Let it snow, let it snow, let it snow!

But seriously.  I DO enjoy the snow!  Be sure to check the blog for important class information, especially in our hybrid-like Spanish 3a course this coming Winter Term!

Hasta pronto!

Welcome Back! ¡Bienvenidos!

Hola!  Welcome Back to school!  Welcome to Churchill!  It’s SOOO lovely to have started the year withOUT all that smoke and heat from the last school years!  I am glad to be your teacher/your student’s teacher and hope that our school year together is a positive one.

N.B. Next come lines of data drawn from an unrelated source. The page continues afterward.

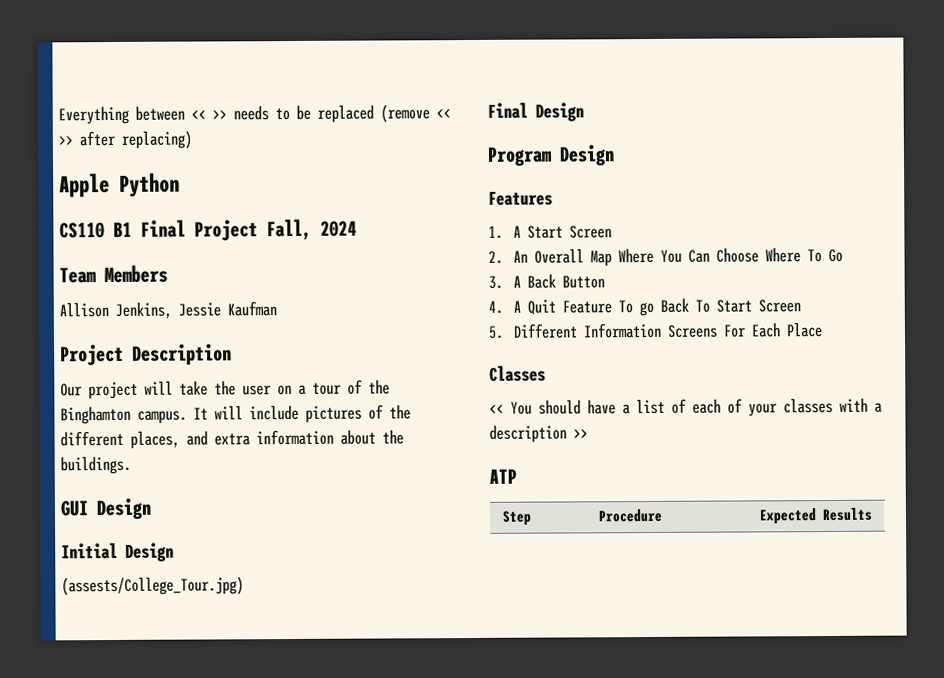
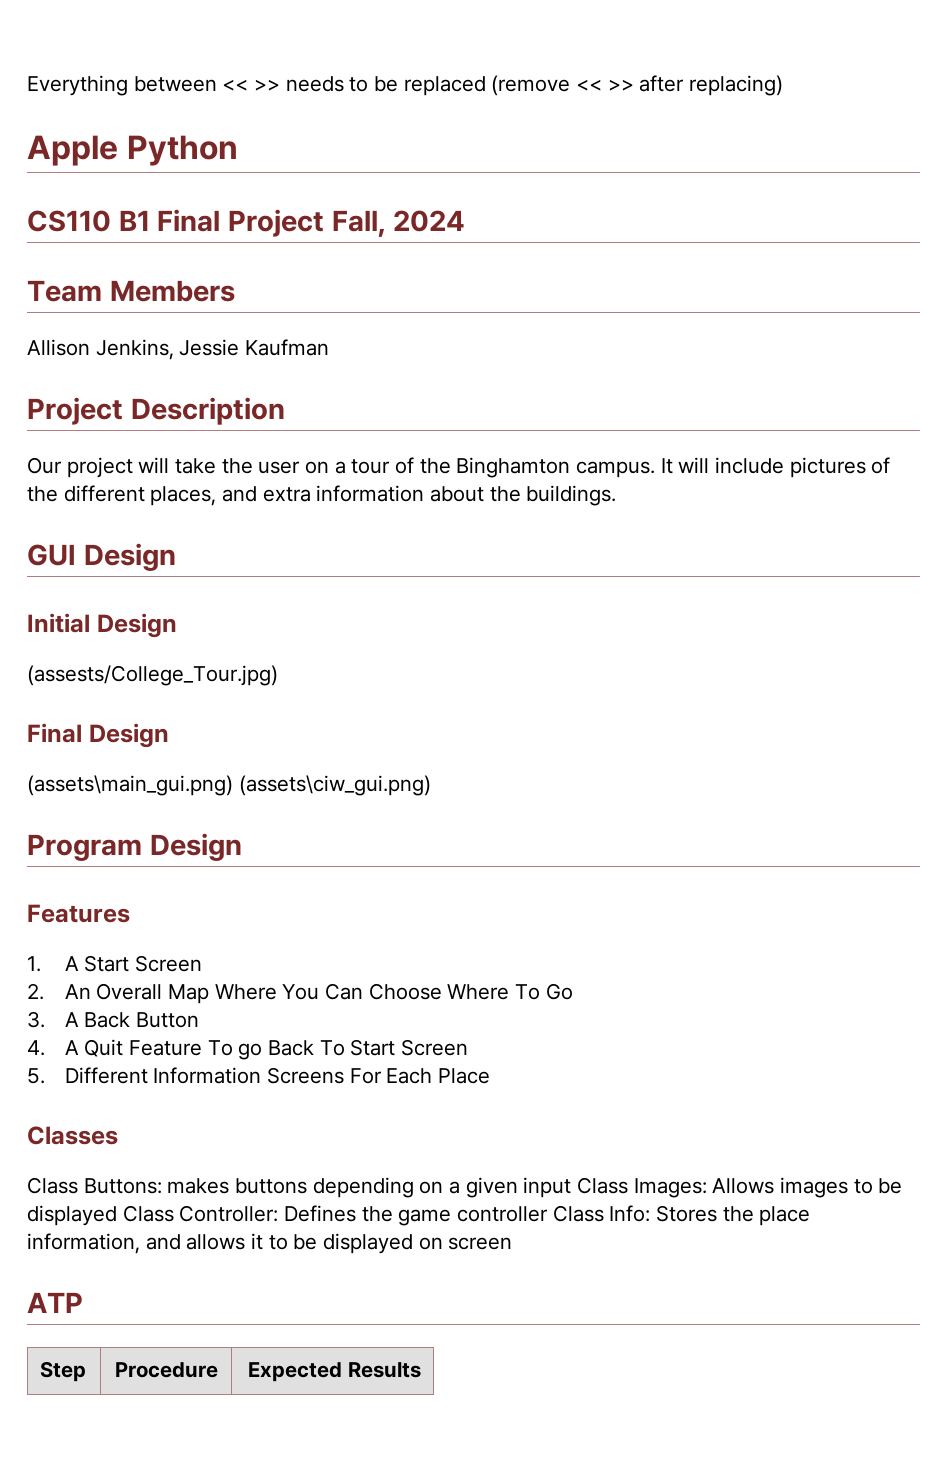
+ (assets\main_gui.png) (assets\ciw_gui.png)
- << You should have a list of each of your classes with a description >>
+ Class Buttons: makes buttons depending on a given input Class Images: Allows images to be displayed Class Controller: Defines the game controller Class Info: Stores the place information, and allows it to be displayed on screen

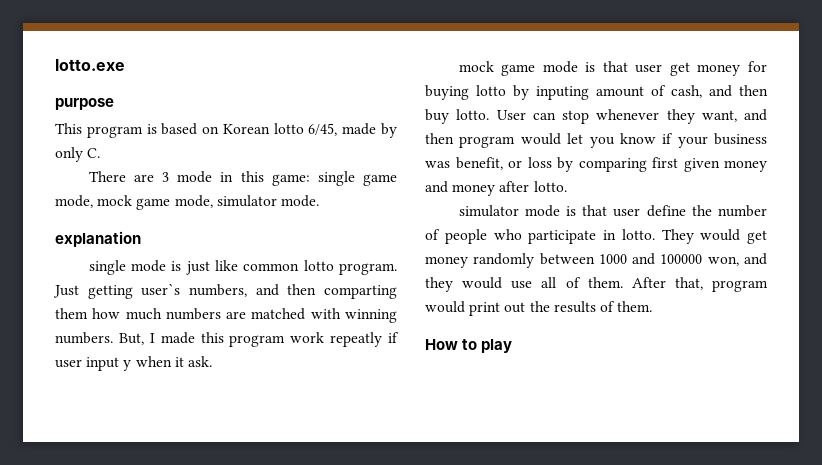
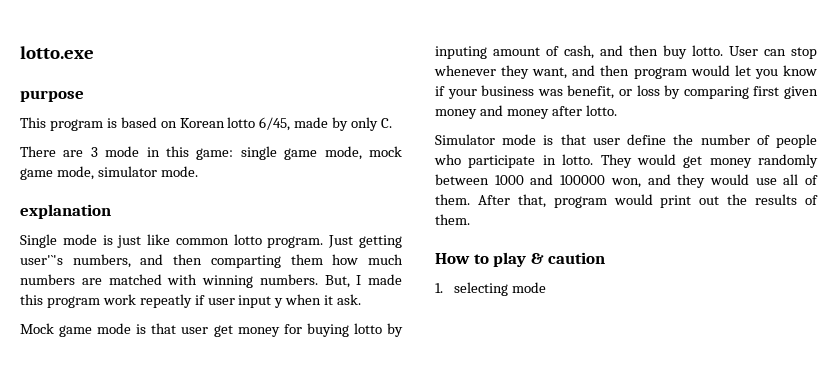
- single mode is just like common lotto program.
+ Single mode is just like common lotto program.
- Just getting user`s numbers, and then comparting them how much numbers are matched with winning numbers.
+ Just getting user'`'s numbers, and then comparting them how much numbers are matched with winning numbers.
- mock game mode is that user get money for buying lotto by inputing amount of cash, and then buy lotto.
+ Mock game mode is that user get money for buying lotto by inputing amount of cash, and then buy lotto.
- simulator mode is that user define the number of people who participate in lotto.
+ Simulator mode is that user define the number of people who participate in lotto.
- How to play
+ How to play & caution
+ 1. selecting mode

PLEASE, PLEASE … if you feel lost or confused or anxious about the class in any way, come see me ASAP (as soon as possible) to get help!!  ¡Mi Clase es Su Clase!


Hi!  ¡Bienvenidos a Churchill y al nuevo año escolar!  ¡Estoy re-contenta de haber empezado en septiembre SIN el humo de los fuegos silvestres que hemos tenido el año anterior!  También estoy alegre de ser la maestra de su hijo o hija y espero que este año sea un año positivo.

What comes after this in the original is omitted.